Catholics turn blue over climate change

By staff writers
November 23, 2009

Campaigners were yesterday so annoyed with world leaders' lack of action on climate change, they went blue in the face.

The campaigners from the Catholic aid agency CAFOD joined commuters outside Parliament to raise awareness of The Wave march which takes place on December 5.

The protest in London, which has a blue theme, aims to put pressure on governments to agree a fair and binding deal on climate change at UN talks in December.

CAFOD's head of campaigns Kevin McCullough said: "Climate change is everyone's problem but it's going to make life in the poorest countries worst first. We certainly don't want to have the blues about climate change come the New Year so we're marching on December 5 through London to show our support for a fair and strong deal on climate change in Copenhagen.

"We hope people from all over the UK will come and join us and get in the spirit of The Wave march by wearing something blue or painting their face or hands. This really is a turning point for the world and joining the march will mean people can have a hand in history."

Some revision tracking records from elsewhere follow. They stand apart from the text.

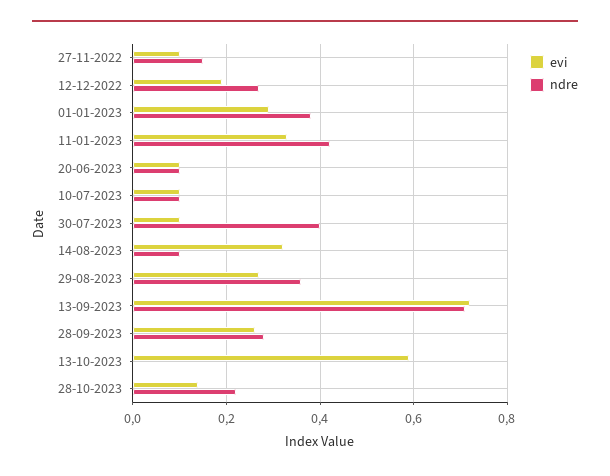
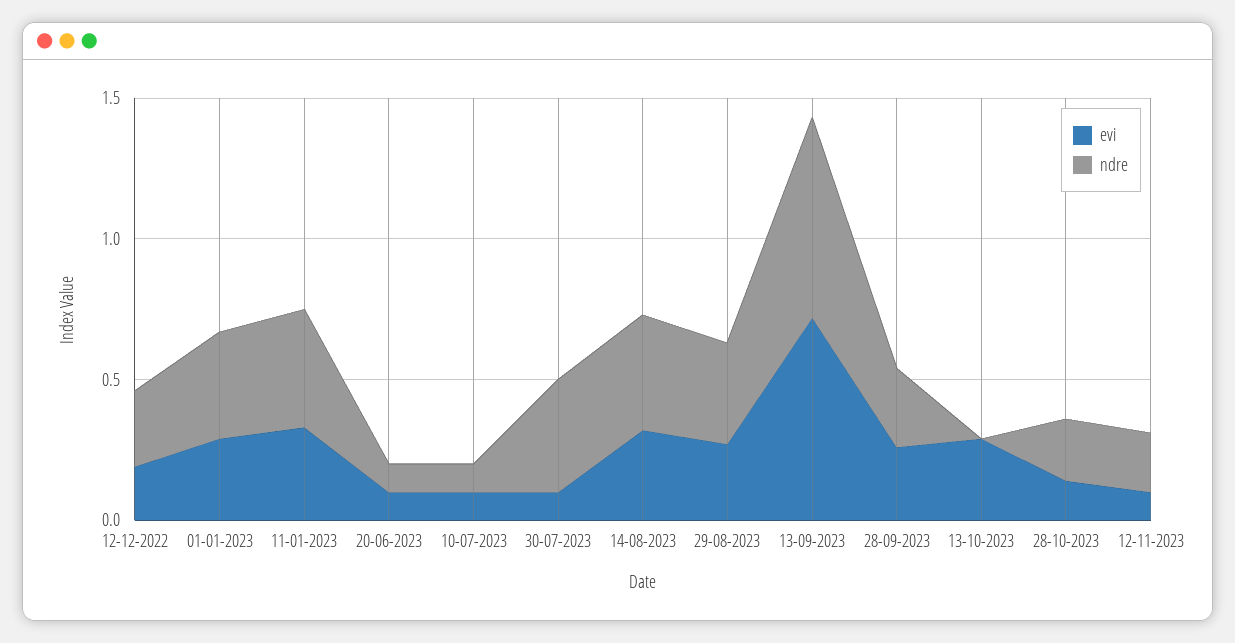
evi, 27-11-2022: 0.1 -> none
ndre, 27-11-2022: 0.15 -> none
ndre, 14-08-2023: 0.1 -> 0.4
evi, 13-10-2023: 0.6 -> 0.3
evi, 12-11-2023: none -> 0.1
ndre, 12-11-2023: none -> 0.2

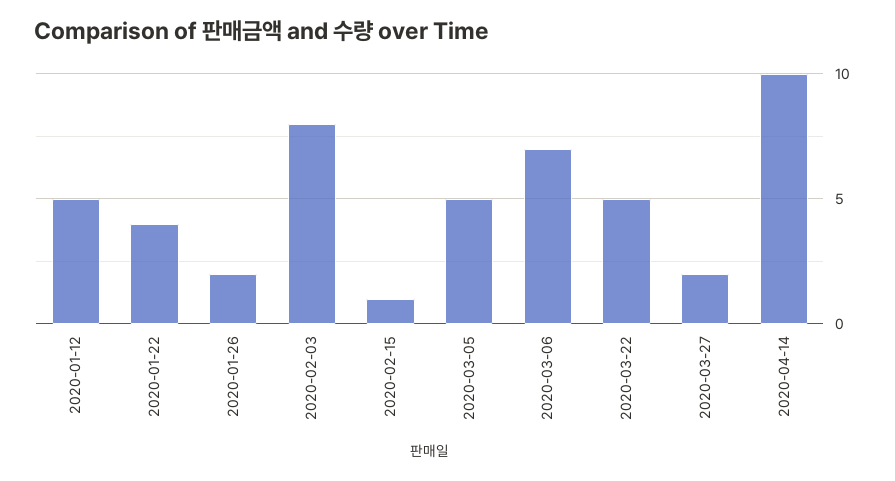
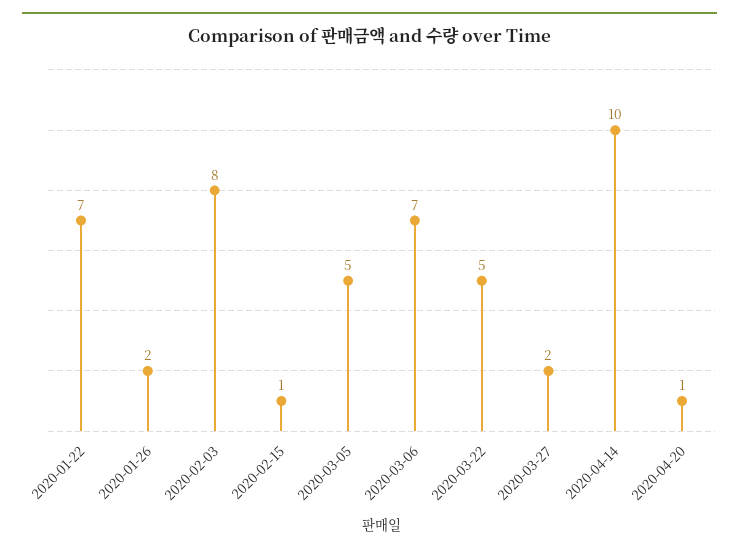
2020-01-12: 5 -> none
2020-01-22: 4 -> 7
2020-04-20: none -> 1

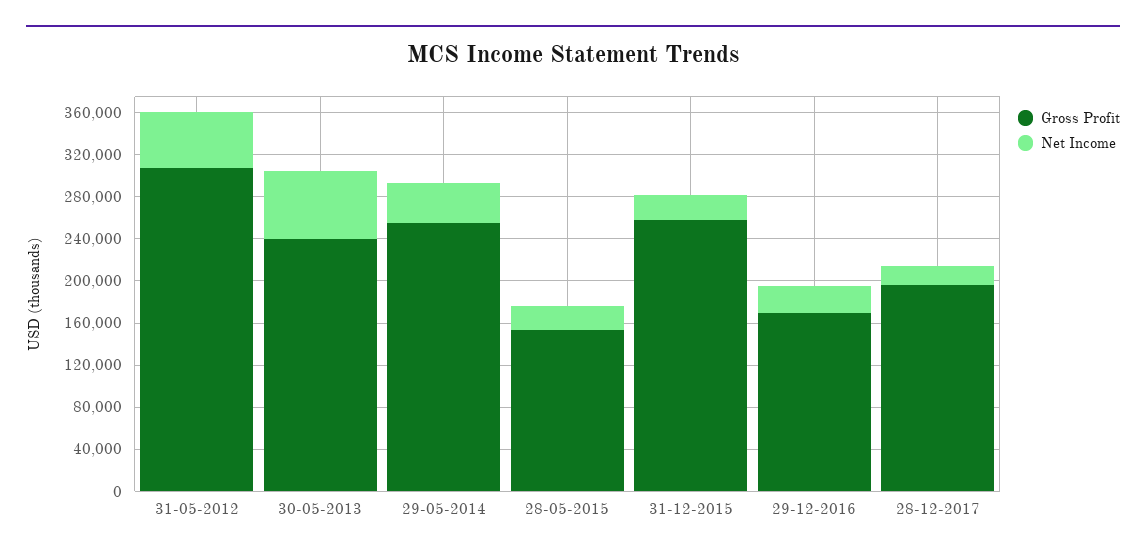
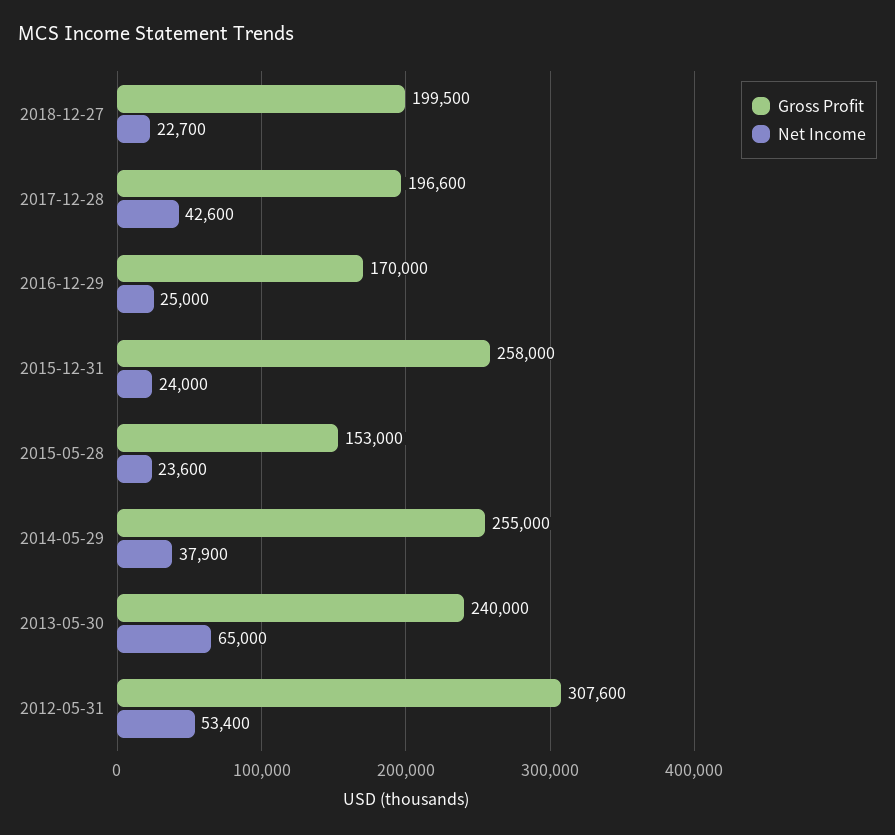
Net Income, 28-12-2017: 20000 -> 42600
Gross Profit, 2018-12-27: none -> 199500
Net Income, 2018-12-27: none -> 22700

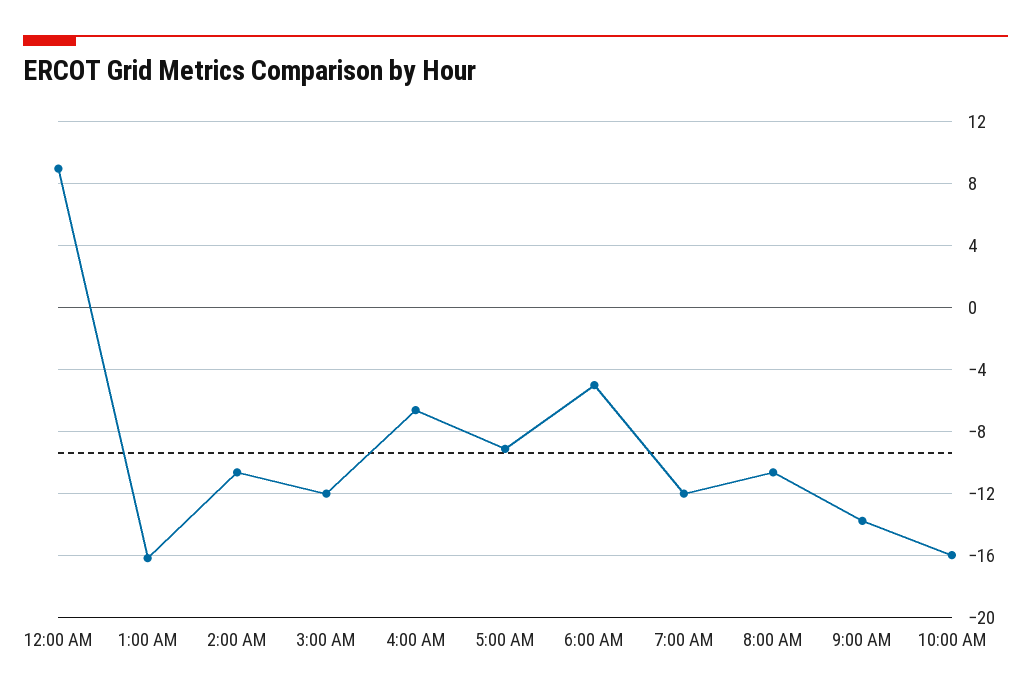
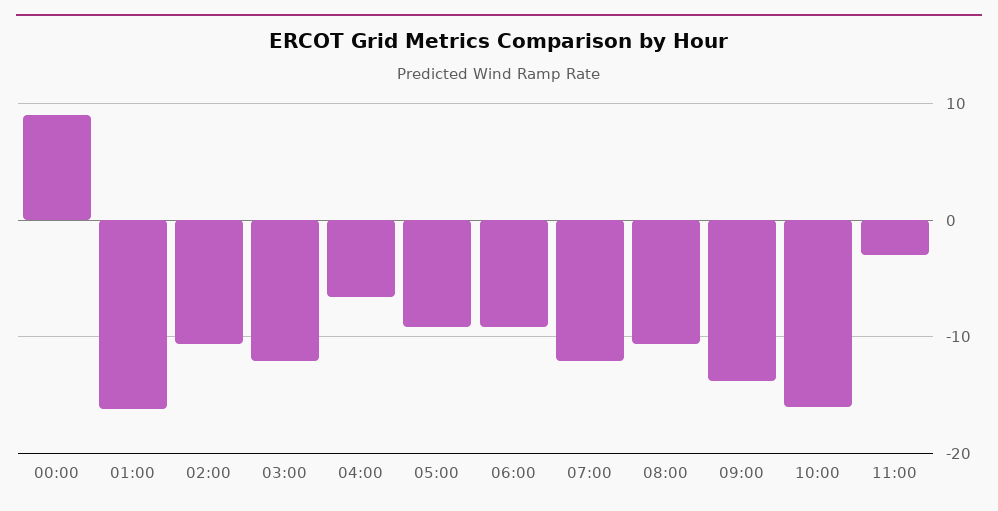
6:00 AM: -5 -> -9
11:00: none -> -3

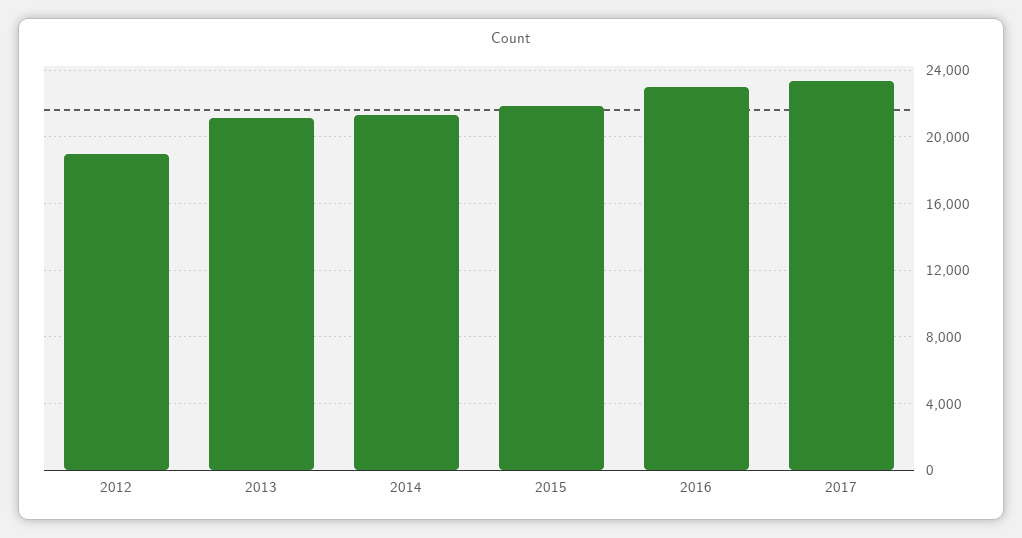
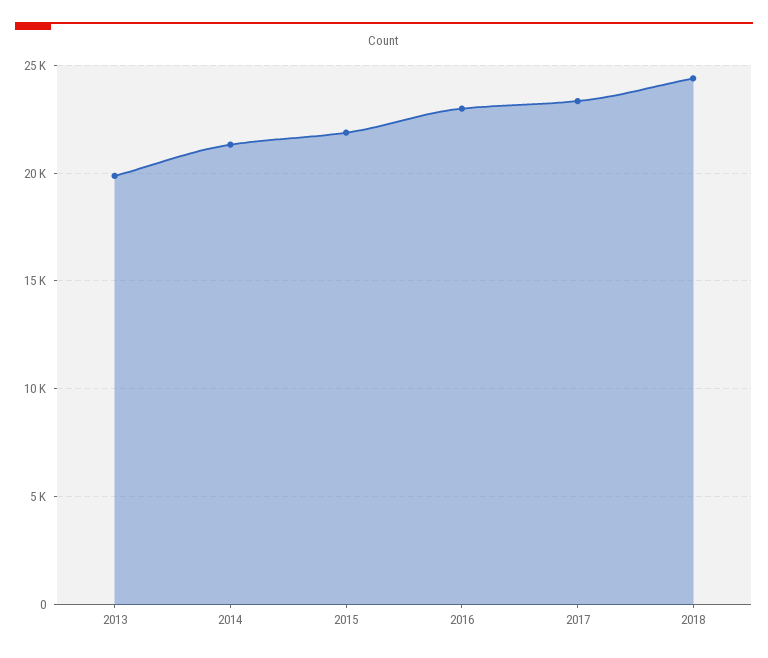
2012: 19000 -> none
2013: 21000 -> 20000
2018: none -> 24500

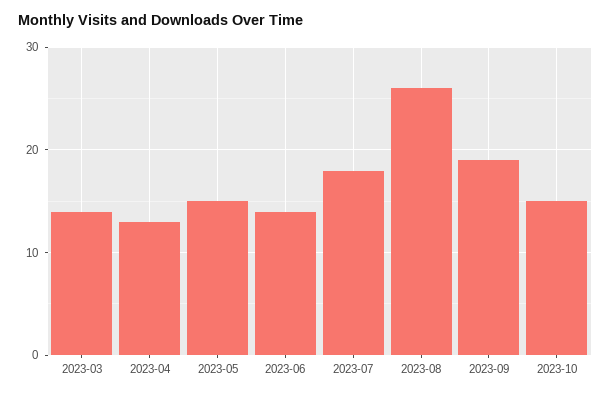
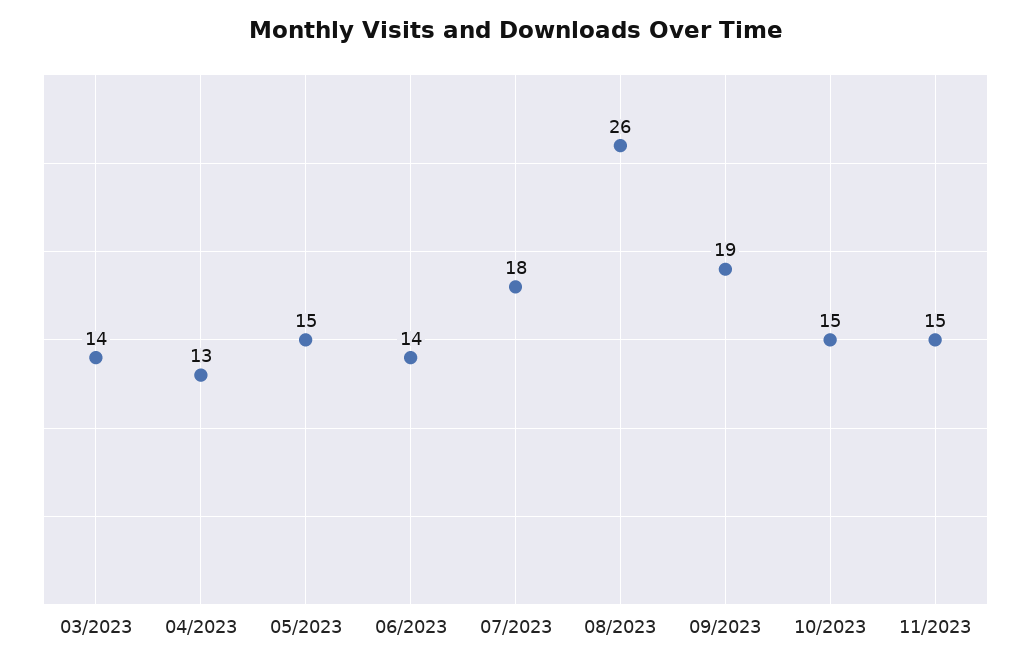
11/2023: none -> 15

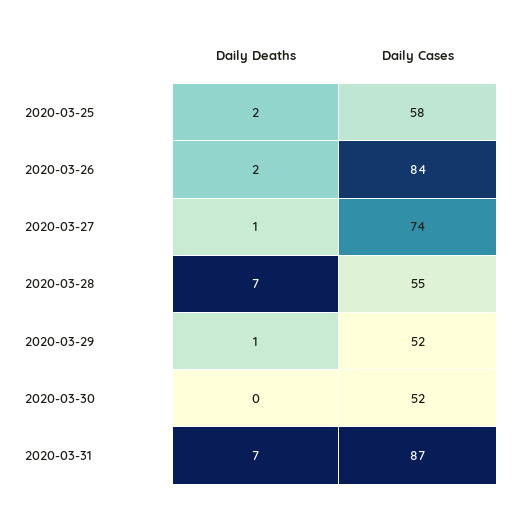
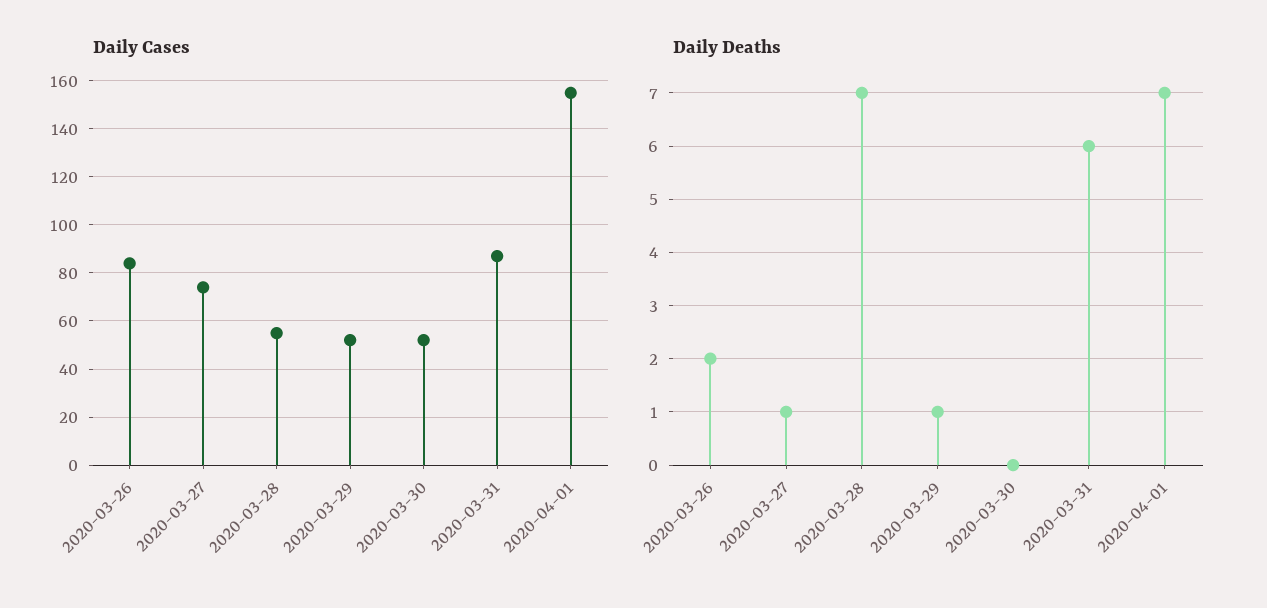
Daily Deaths, 2020-03-25: 2 -> none
Daily Cases, 2020-03-25: 58 -> none
Daily Deaths, 2020-03-31: 7 -> 6
Daily Cases, 2020-04-01: none -> 155
Daily Deaths, 2020-04-01: none -> 7

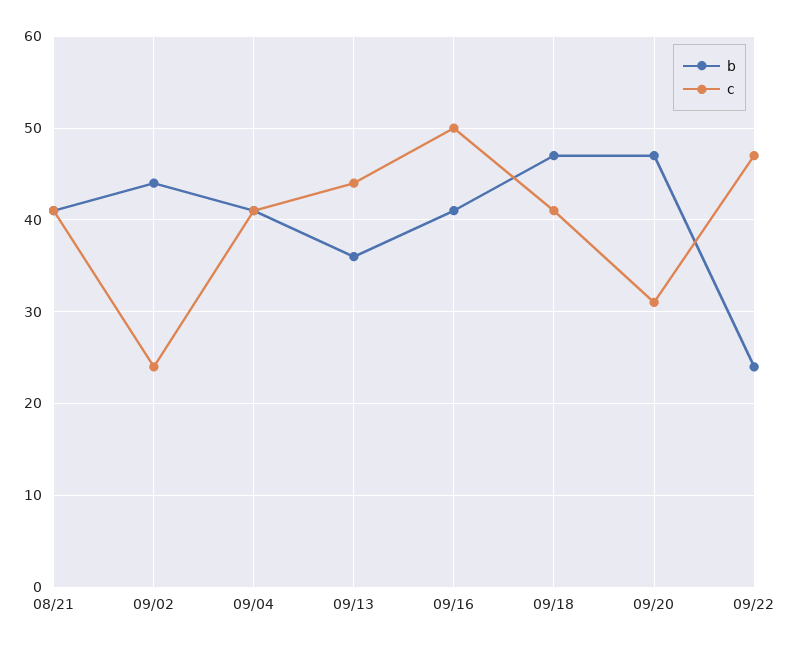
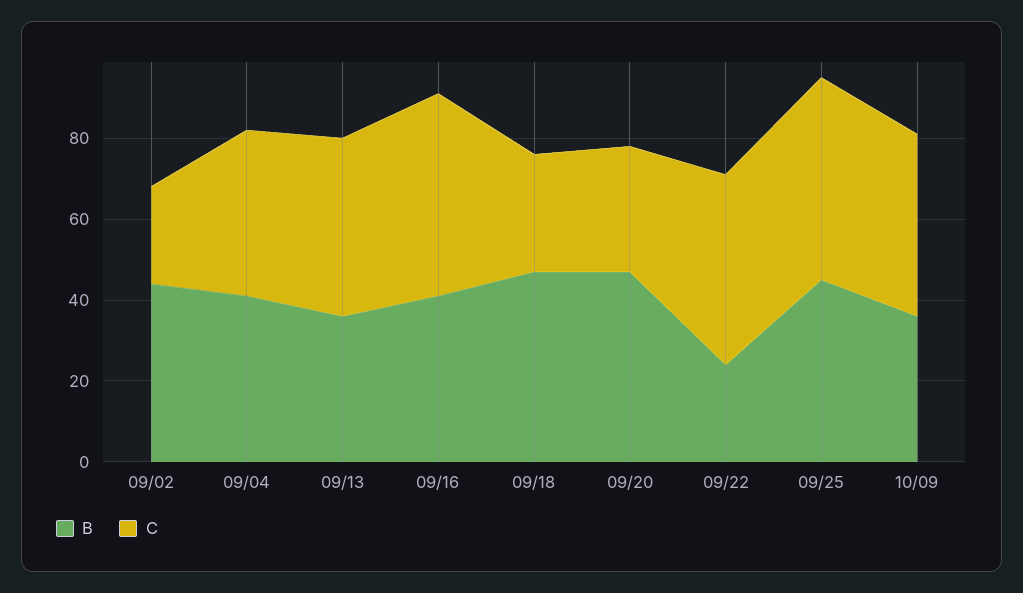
b, 08/21: 41 -> none
c, 08/21: 41 -> none
c, 09/18: 41 -> 30
b, 09/25: none -> 45
c, 09/25: none -> 50
b, 10/09: none -> 35
c, 10/09: none -> 45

The Wave, which is being organised by the Stop Climate Chaos coalition, promises to be the UK's biggest-ever demonstration in support of international environmental action to combat climate change.
Before the march there will be an ecumenical service including the Archbishop of Canterbury, Dr Rowan Williams and the Catholic Archbishop of Westminster, Vincent Nichols.

Free Church and other faith representatives, who have been lobbying hard for action against global warming, will also be involved.

Participants will be encouraged to dress in blue to "flood the streets of London and encircle Parliament to press home the need for the Britain to do all it can to seal a just deal in Copenhagen," say organisers - who are stressing the peaceful and friendly nature of the demo.

The Coalition wants the UK government to focus on three policy areas: ending Britain's reliance on dirty coal power and instead boosting the renewable energy supply to help build a green economy and create new jobs; providing resources to help the world’s poorest and most vulnerable people adapt to climate change and allow them to develop in a carbon friendly manner, and delivering a fair global deal in Copenhagen that will keep global warming under 2 degrees C.